PROBLEM DETAILS
From the line containing "text: Brust ->" down to the last line of the listing, quote everything word for word, and nothing else, keeping pictures out.

Segment Open

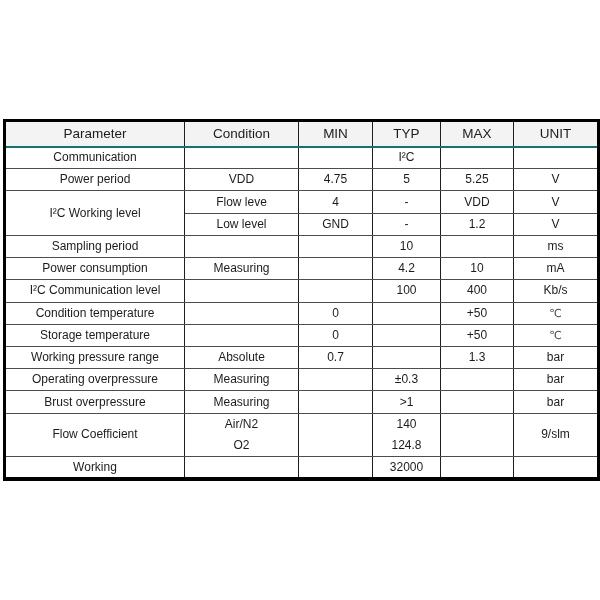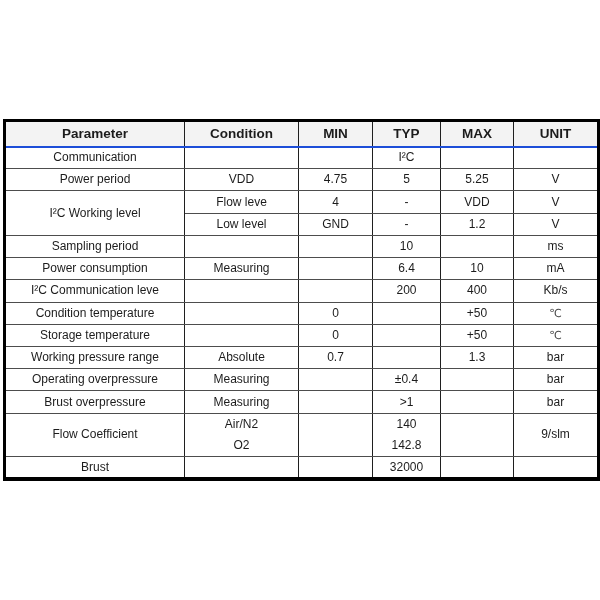"Parameter" .spec th { border-bottom: 2px solid #1d4ed8 -> 2px solid #0f766e; font-weight: bold -> normal }
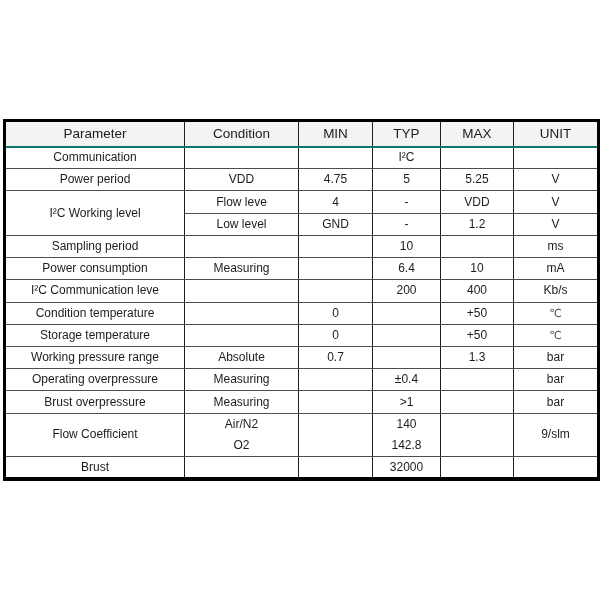"6.4" td { text: 6.4 -> 4.2 }
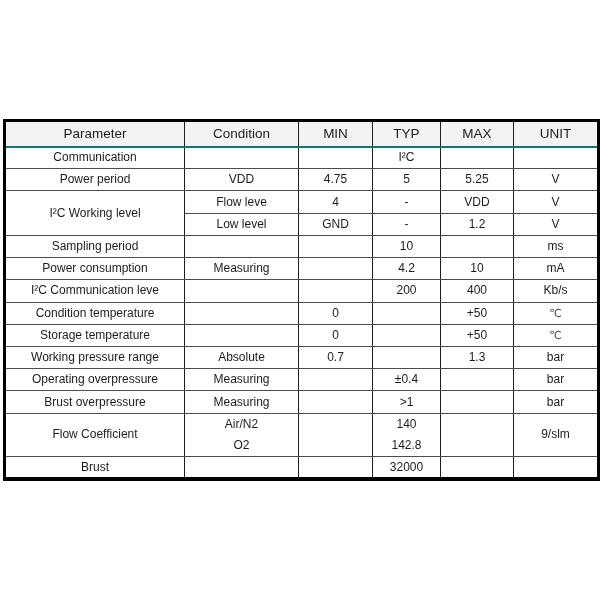"I²C Communication leve" td { text: leve -> level }
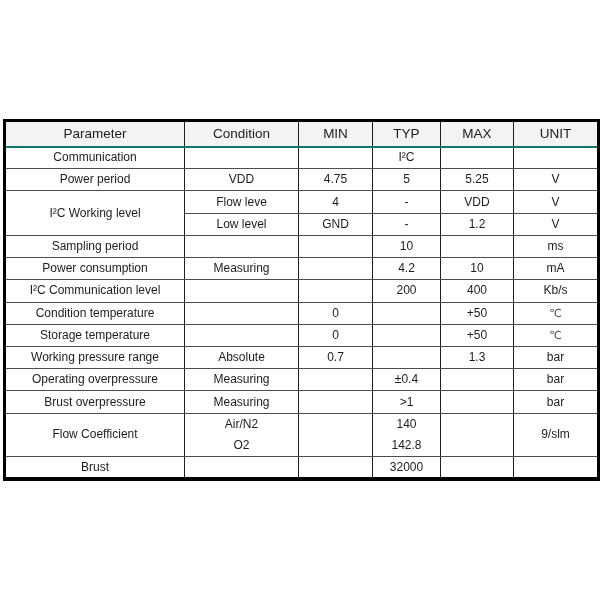"200" td { text: 200 -> 100 }
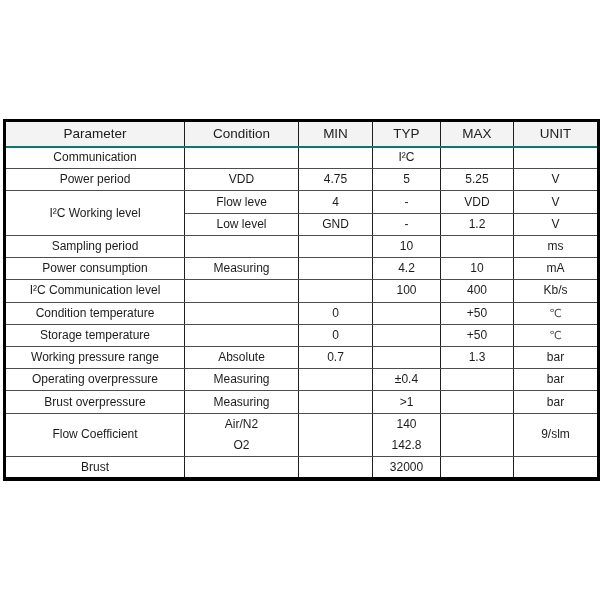"±0.4" td { text: 0.4 -> 0.3 }
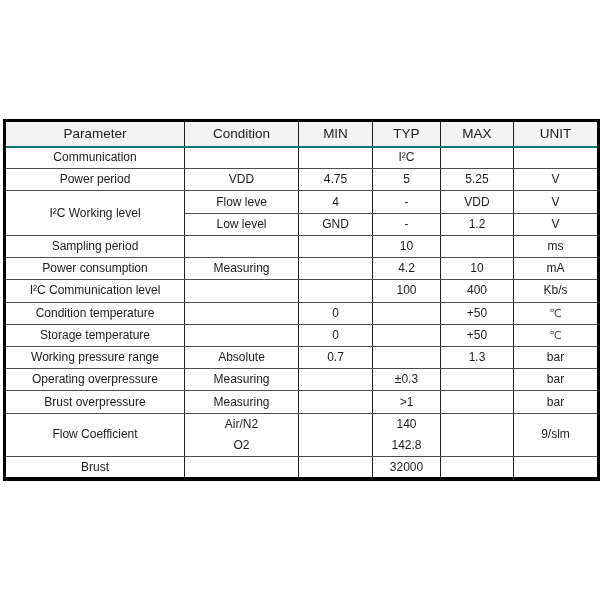"140" td { text: 142.8 -> 124.8 }
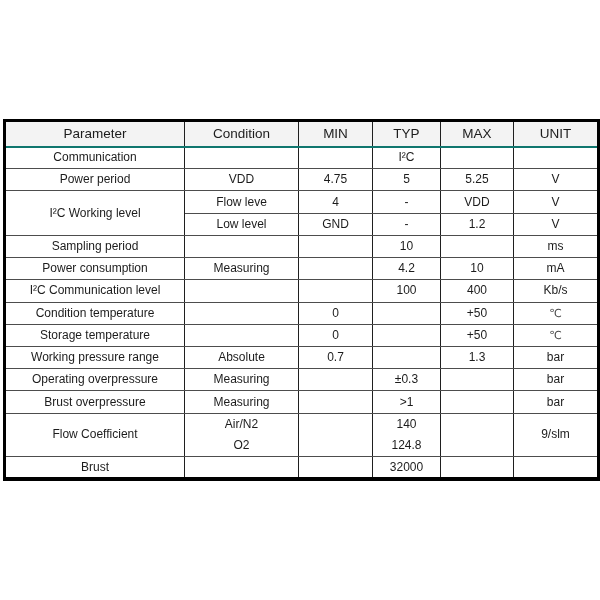"Brust" td { text: Brust -> Working }
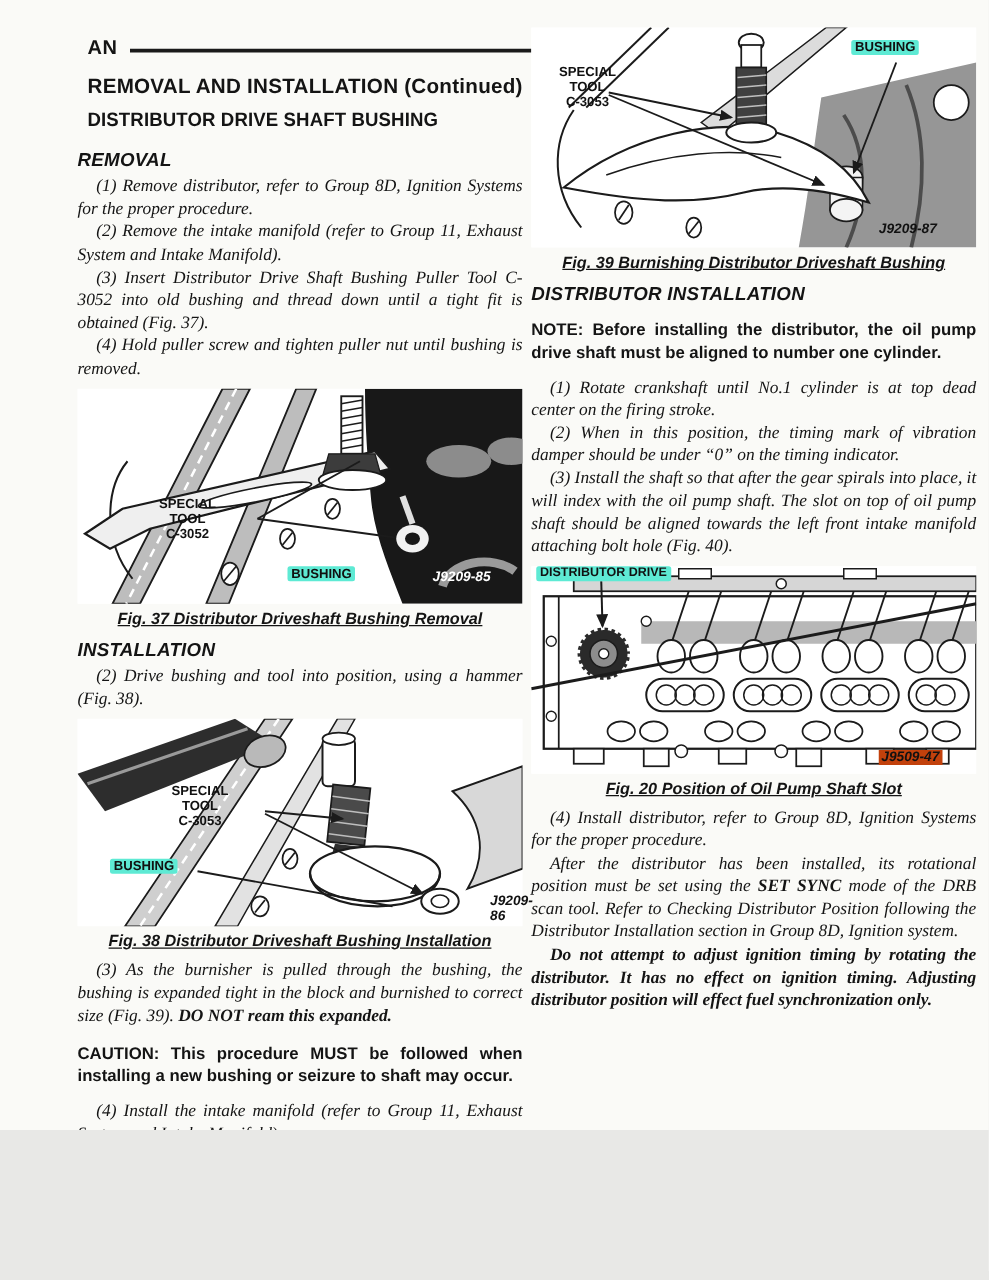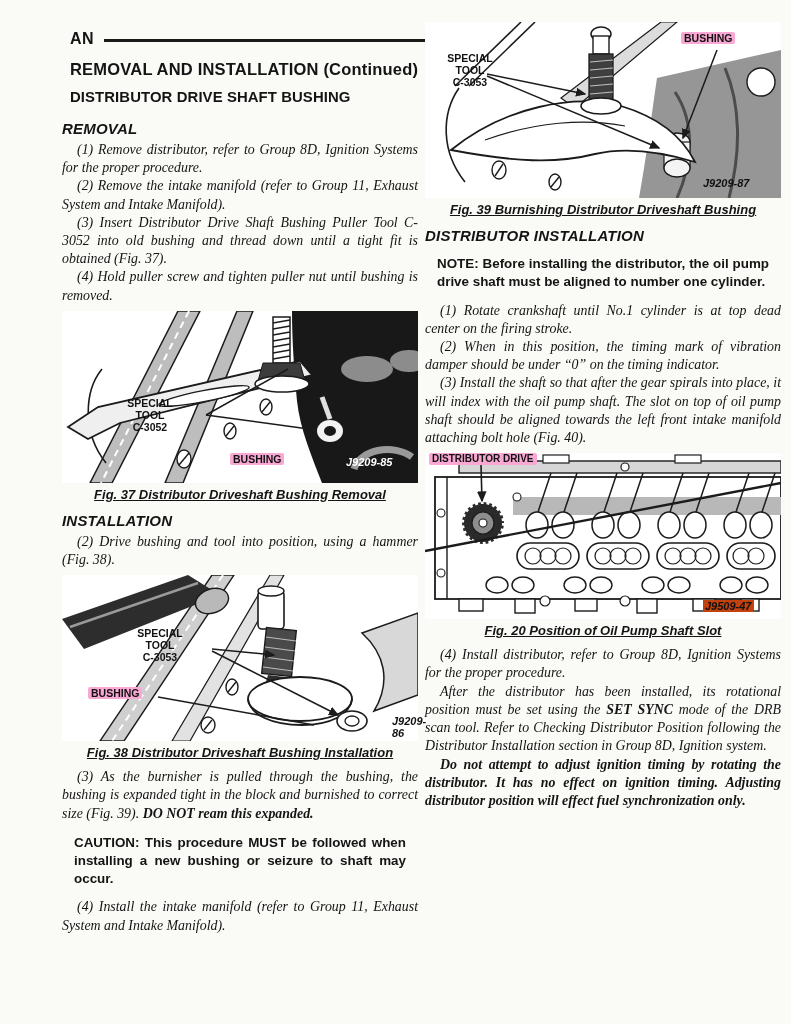"AN" .page { height: 1024px -> 904px }
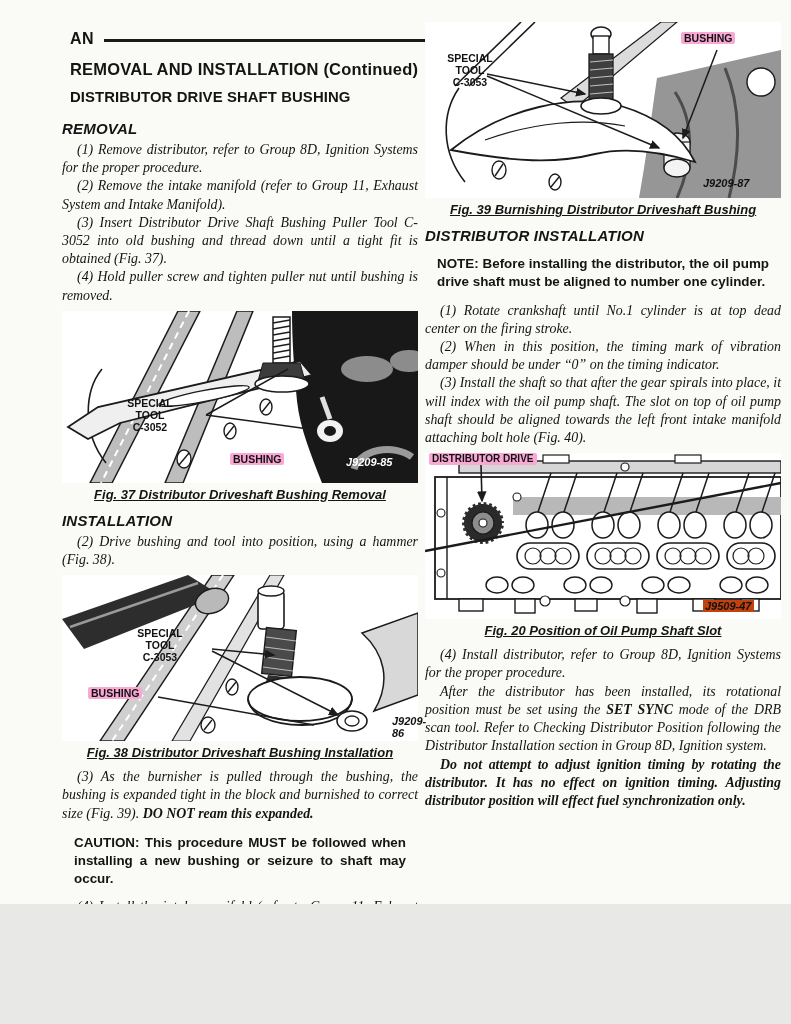"BUSHING" .fig-label.boxed { background: #f9a8d4 -> #5eead4 }
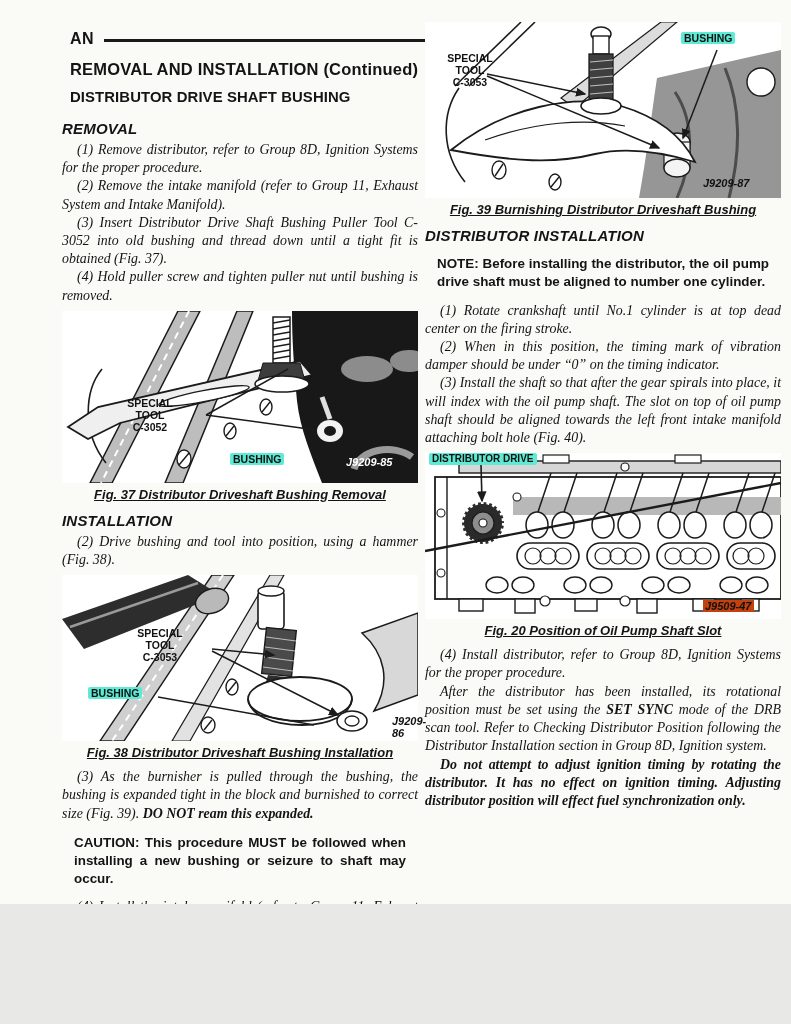"NOTE: Before installing the distributor," p.note { margin: 11px 12px -> 11px 0 }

Segment Closed

RESULT FOR THIS EXERCISE
"Brust" td { text: Brust -> Working }
"AN" .page { height: 1024px -> 904px }
"BUSHING" .fig-label.boxed { background: #f9a8d4 -> #5eead4 }
"NOTE: Before installing the distributor," p.note { margin: 11px 12px -> 11px 0 }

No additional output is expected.